Cecília Ligiero defendeu que o desafio dos lojistas está menos em competir com o comércio eletrônico e mais em oferecer atendimento qualificado, conveniência e acolhimento, elementos que agregam valor à experiência presencial. A empresa também pretende ampliar o uso de inteligência artificial para compreender os hábitos de consumo dos visitantes, identificar padrões de circulação e personalizar campanhas de marketing, fortalecendo tanto a fidelização dos consumidores quanto o desempenho dos lojistas.
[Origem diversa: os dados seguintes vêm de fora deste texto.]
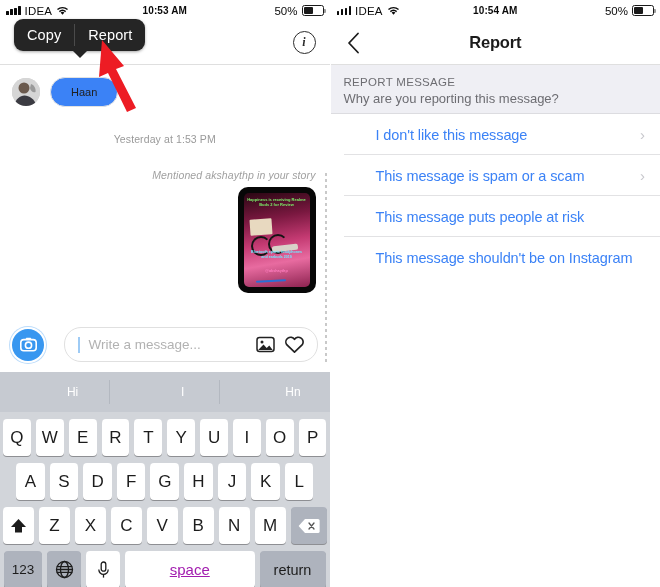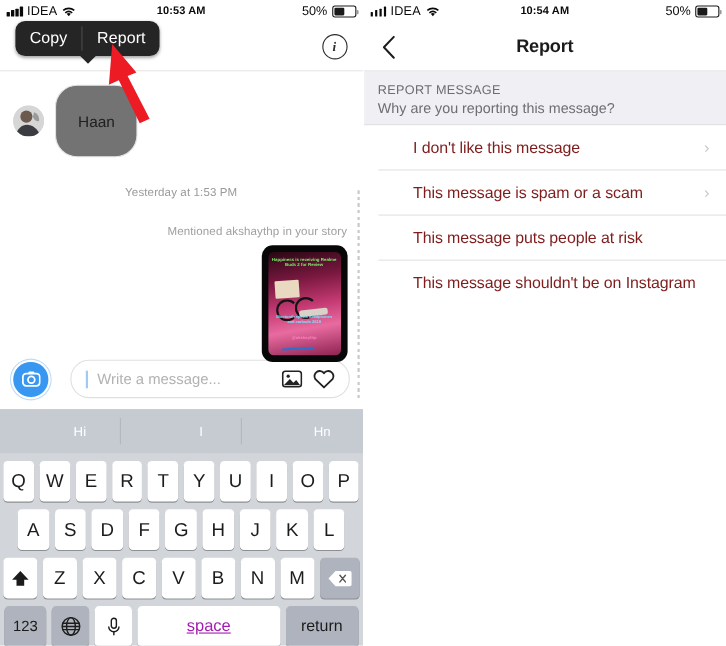--- a/index.html
+++ b/index.html
@@ -112,30 +112,30 @@
   
   .chat-body { position: relative; height: 254px; background: #fff; }
   .msg-row { display: flex; align-items: center; gap: 10px; padding: 12px 0 0 12px; }
   .avatar {
     width: 28px; height: 28px; border-radius: 50%;
     overflow: hidden; flex: none;
     background: #cfcfcf; position: relative;
   }
   .bubble {
     border: 1px solid #e2e2e2; border-radius: 20px;
-    padding: 24px 20px; font-size: 14px; color: #202020;
-    background: #737373;
+    padding: 8px 20px; font-size: 11px; color: #202020;
+    background: #3b82f6;
   }
   .timestamp {
     text-align: center; color: #9a9a9a; font-size: 10.5px;
     margin-top: 26px; letter-spacing: .1px;
   }
   .mention-line {
     text-align: right; color: #a0a0a0; font-size: 10.5px;
-    padding-right: 14px; margin-top: 24px; letter-spacing: .1px;
+    padding-right: 14px; margin-top: 24px; letter-spacing: .1px; font-style: italic;
   }
   .story-wrap { display: flex; justify-content: flex-end; padding-right: 14px; margin-top: 6px; }
   .story-card {
     width: 78px; height: 106px; border-radius: 10px;
     background: #070707; overflow: hidden; position: relative;
     display: flex; align-items: center; justify-content: center;
   }
   .story-inner {
     width: 66px; height: 94px; border-radius: 5px;
     position: relative; overflow: hidden;
@@ -246,21 +246,21 @@
     font-size: 11.5px; color: #6d6d72; letter-spacing: .3px;
   }
   .report-head-sub {
     font-size: 13px; color: #6d6d72; margin-top: 3px;
   }
   .report-list { background: #fff; }
   .report-row {
     height: 41px; display: flex; align-items: center;
     padding: 0 13px; position: relative;
   }
-  .report-row .r-label { flex: 1; font-size: 14.5px; color: #7f1d1d; letter-spacing: -.1px; padding-left: 32px; }
+  .report-row .r-label { flex: 1; font-size: 14.5px; color: #3b82f6; letter-spacing: -.1px; padding-left: 32px; }
   .report-row .r-sep {
     position: absolute; left: 13px; right: 0; bottom: 0;
     height: 1px; background: #e2e2e4;
   }
   .chev { color: #c7c7cc; font-size: 15px; line-height: 1; padding-right: 2px; }
 </style>
 </head>
 <body>
 
 <div class="screens">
Outro tema abordado foi a agenda de sustentabilidade, considerada pela administradora um componente permanente da estratégia corporativa. Cecília Ligiero destacou que todos os empreendimentos da Ancar adotam programas de reciclagem de resíduos e compostagem de lixo orgânico, além de promover treinamento contínuo junto aos lojistas para garantir a separação correta dos materiais recicláveis. Segundo ela, a empresa busca reduzir o envio de resíduos aos aterros sanitários e ampliar a eficiência ambiental das operações. “Existe um compromisso para que essa agenda cresça até alcançarmos níveis cada vez maiores de reciclagem”, afirmou. A executiva também associou a expansão dos shopping centers como espaços climatizados ao contexto de aumento das temperaturas provocado pelas mudanças climáticas, observando que esses ambientes tendem a assumir um papel crescente como locais de convivência e permanência em grandes centros urbanos. “O shopping é um refúgio. É onde as pessoas vão para descomprimir, encontrar amigos, cuidar da saúde, consumir e viver experiências”, disse.